The Asian Development Bank (ADB) said it will support the Department of Tourism (DOT) in the sustainable development of El Nido and Coron, Palawan.
The ADB said in a statement yesterday it is working with the DOT in preparing a tourism development project that will ensure a sustainable environment for El Nido and Coron.
A joint ADB and DOT team visited El Nido and Coron earlier this month to hold consultations with local government officials and local stakeholders as part of the preparations in designing the project.
The project is part of DOT’s Transforming Communities Towards Resilient, Inclusive and Sustainable Tourism (TouRIST) Program, a coordinated effort by various government agencies and local stakeholders in partnership with multilateral development banks in implementing sustainable tourism development in the country.
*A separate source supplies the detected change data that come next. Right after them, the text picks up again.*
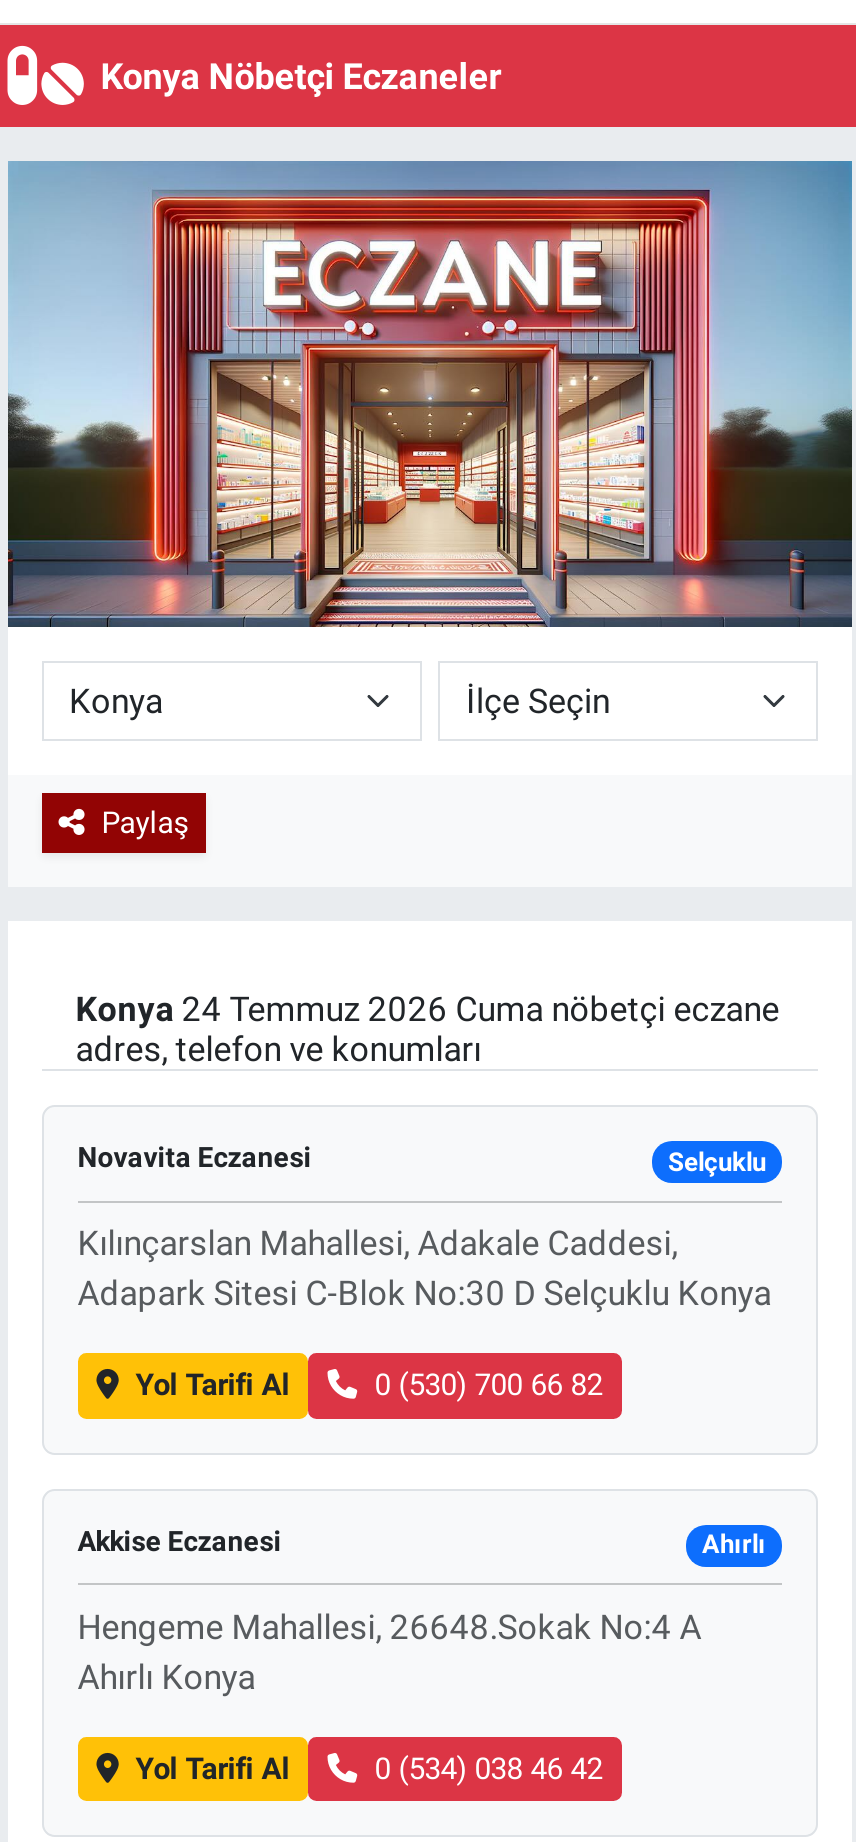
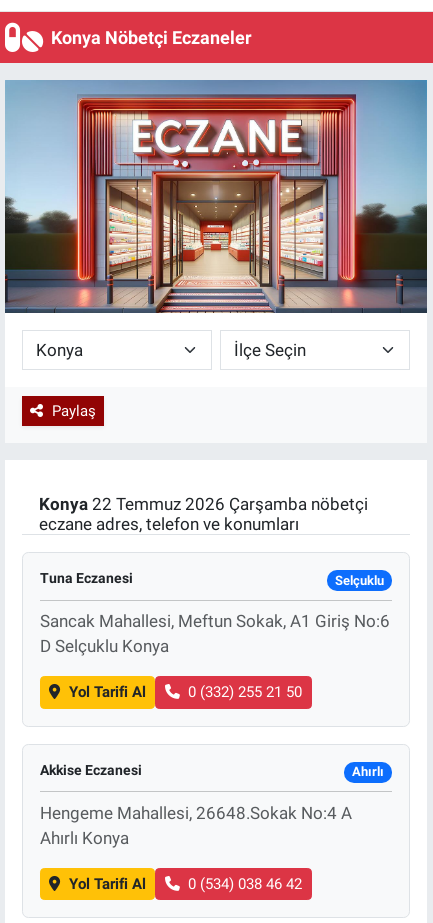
[76,989,780,1069] Konya 24 Temmuz 2026 Cuma nöbetçi eczane | adres, telefon ve konumları -> [39,494,368,534] Konya 22 Temmuz 2026 Çarşamba nöbetçi | eczane adres, telefon ve konumları
[78,1141,312,1173] Novavita Eczanesi -> [40,570,133,586] Tuna Eczanesi
[78,1223,772,1313] Kılınçarslan Mahallesi, Adakale Caddesi, | Adapark Sitesi C-Blok No:30 D Selçuklu Konya -> [40,611,390,656] Sancak Mahallesi, Meftun Sokak, A1 Giriş No:6 | D Selçuklu Konya
[374,1368,602,1404] 0 (530) 700 66 82 -> [188,683,302,701] 0 (332) 255 21 50

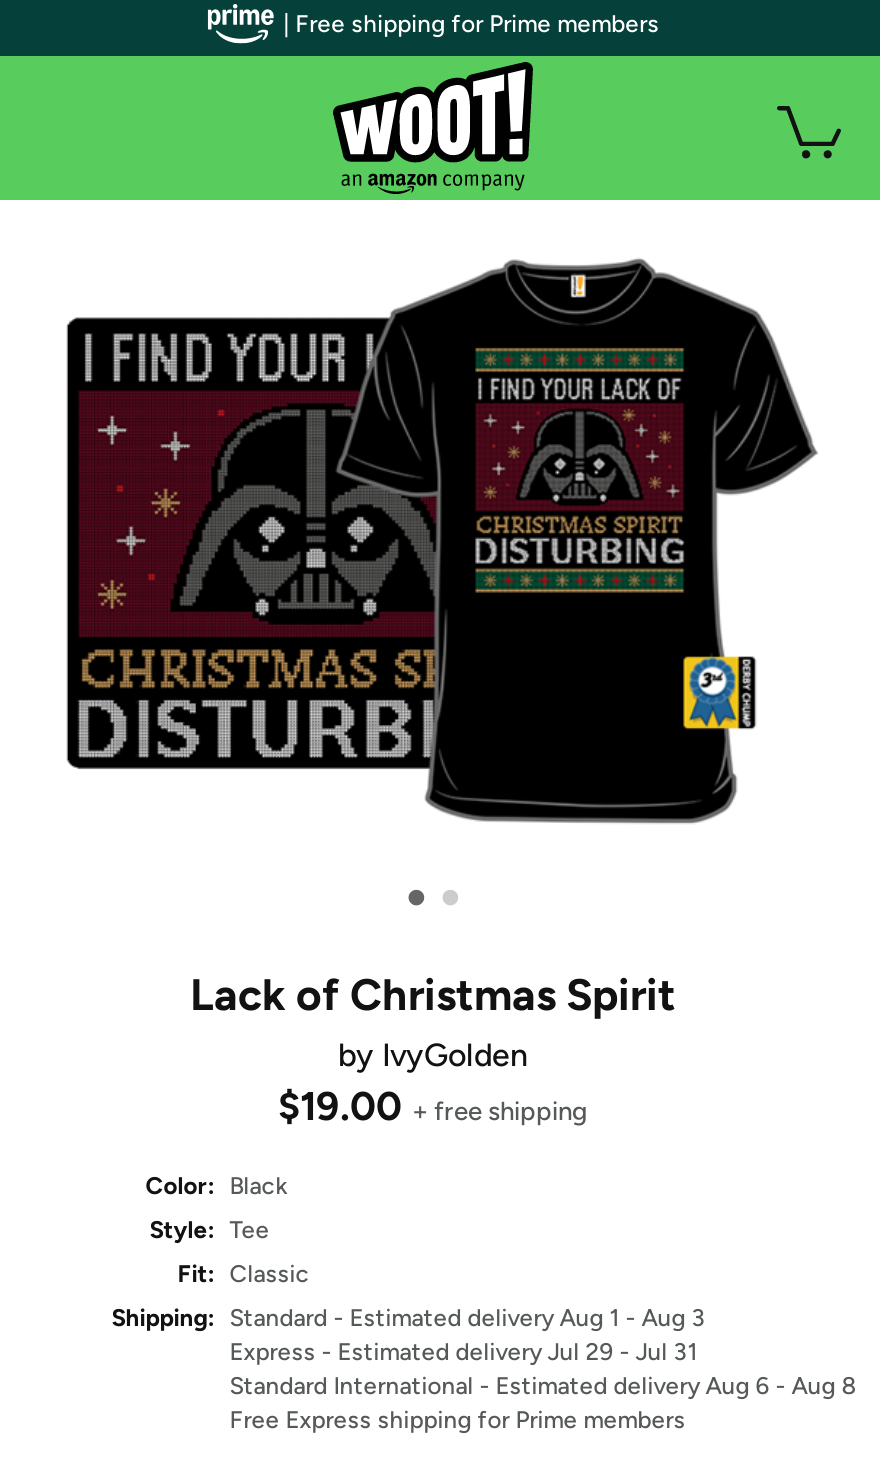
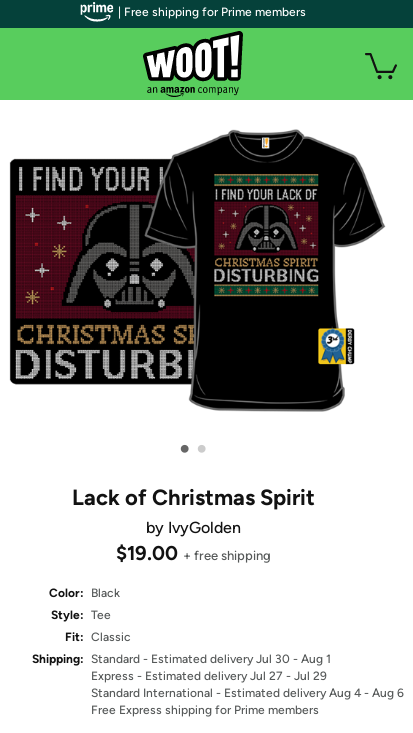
[111,1304,705,1332] Shipping: Standard - Estimated delivery Aug 1 - Aug 3 -> [32,652,331,666] Shipping: Standard - Estimated delivery Jul 30 - Aug 1
[229,1338,697,1366] Express - Estimated delivery Jul 29 - Jul 31 -> [91,669,327,683] Express - Estimated delivery Jul 27 - Jul 29
[229,1372,855,1400] Standard International - Estimated delivery Aug 6 - Aug 8 -> [91,686,404,700] Standard International - Estimated delivery Aug 4 - Aug 6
ADB will be supporting the DOT-led program by offering solutions and financing to address the immediate need for vital urban infrastructure and services, such as solid waste management, drainage and sanitation, and clean drinking water in El Nido and Coron.
The multilateral bank agency will also help build the capacity of local stakeholders to protect and conserve healthy oceans and rehabilitate key biodiversity-based tourism sites. The project is planned for delivery in the fourth quarter of 2020.
To ensure tourism benefits local communities, ADB will also explore innovative funding to local business enterprises and community-based groups for skills and product development to improve the quality of services in El Nido and Coron.
“This project is critically important for ADB because we share with the Philippine government the goal of seeing local economies thrive on an environmentally sustainable path. Tourism, when managed properly, can be a catalyst for inclusive development that can lift residents of El Nido and Coron out of poverty,” Kelly Bird, ADB country director for the Philippines, said.
In conjunction with the DOT, the ADB has identified El Nido and Coron as two localities requiring investments in environmentally sustainable urban facilities and marine environment protection in anticipation of higher numbers of tourists visiting the islands over the next decade.
“Palawan is known as the country’s ‘last ecological frontier’ and we want to ensure its rich marine ecosystem, particularly in El Nido and Coron, will be protected amid the rapid growth in tourist demand,” Bernadette Romulo-Puyat, tourism secretary, said.
The tourism chief created a project steering committee composed of senior officials from the National Economic and Development Authority, Tourism Infrastructure and Enterprise Zone Authority, Civil Aviation Authority of the Philippines, and the Departments of Finance, Public Works and Highways, Interior and Local Government, Environment and Natural Resources, Health, and Transportation.